Work instructions:
Filter the listing below down to the lines containing the word "subtotal".

Material to process:

= = = =

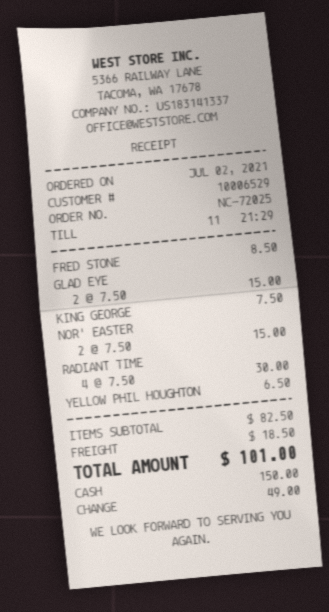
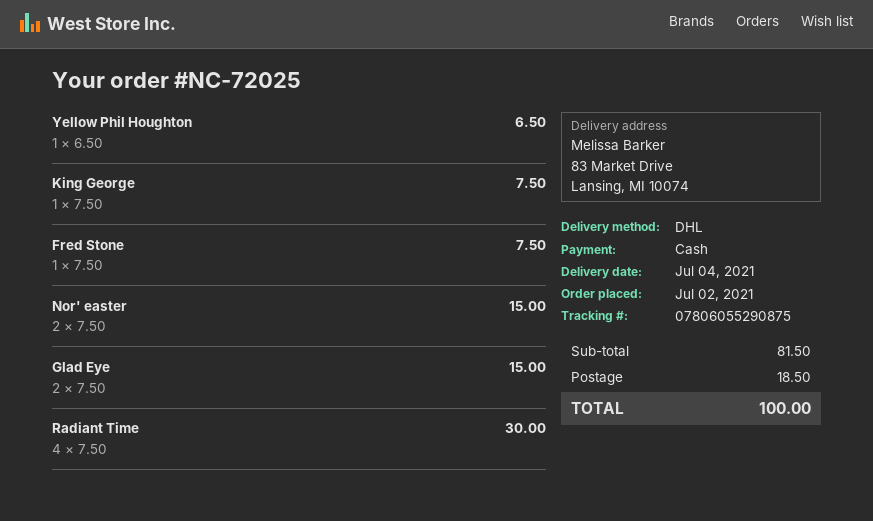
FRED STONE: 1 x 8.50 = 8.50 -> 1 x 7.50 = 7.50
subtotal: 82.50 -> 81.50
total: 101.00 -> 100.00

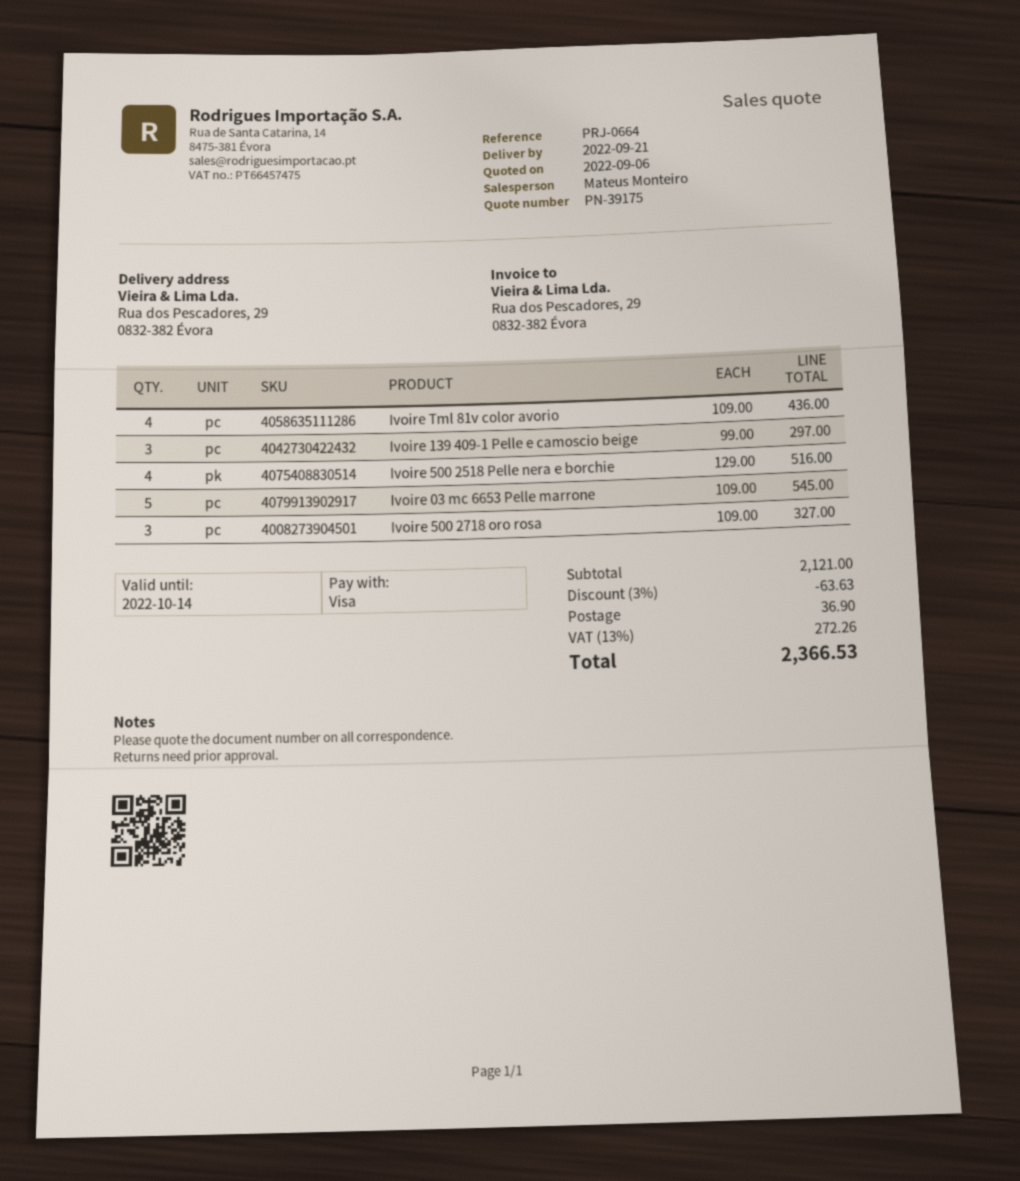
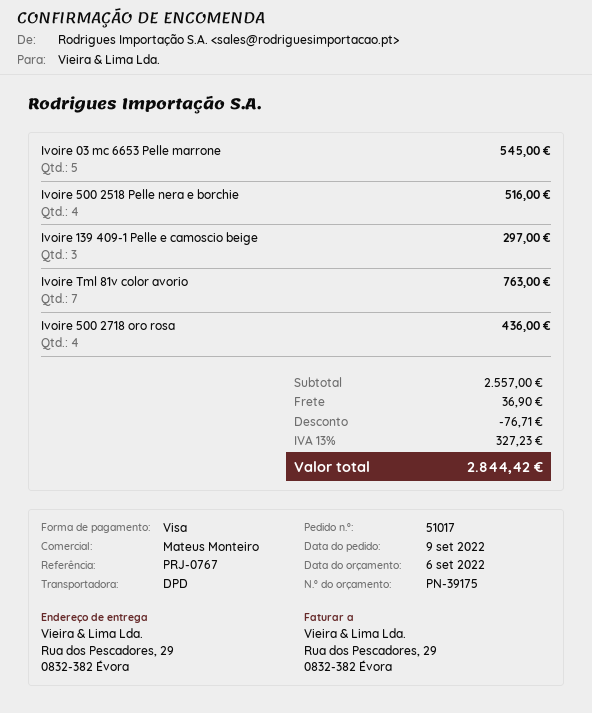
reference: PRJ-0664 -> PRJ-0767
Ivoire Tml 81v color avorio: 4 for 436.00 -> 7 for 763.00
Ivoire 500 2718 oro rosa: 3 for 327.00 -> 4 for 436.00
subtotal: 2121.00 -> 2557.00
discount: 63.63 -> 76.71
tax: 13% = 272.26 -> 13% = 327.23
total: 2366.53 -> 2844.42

= = = =

Result of the task:
subtotal: 82.50 -> 81.50
subtotal: 2121.00 -> 2557.00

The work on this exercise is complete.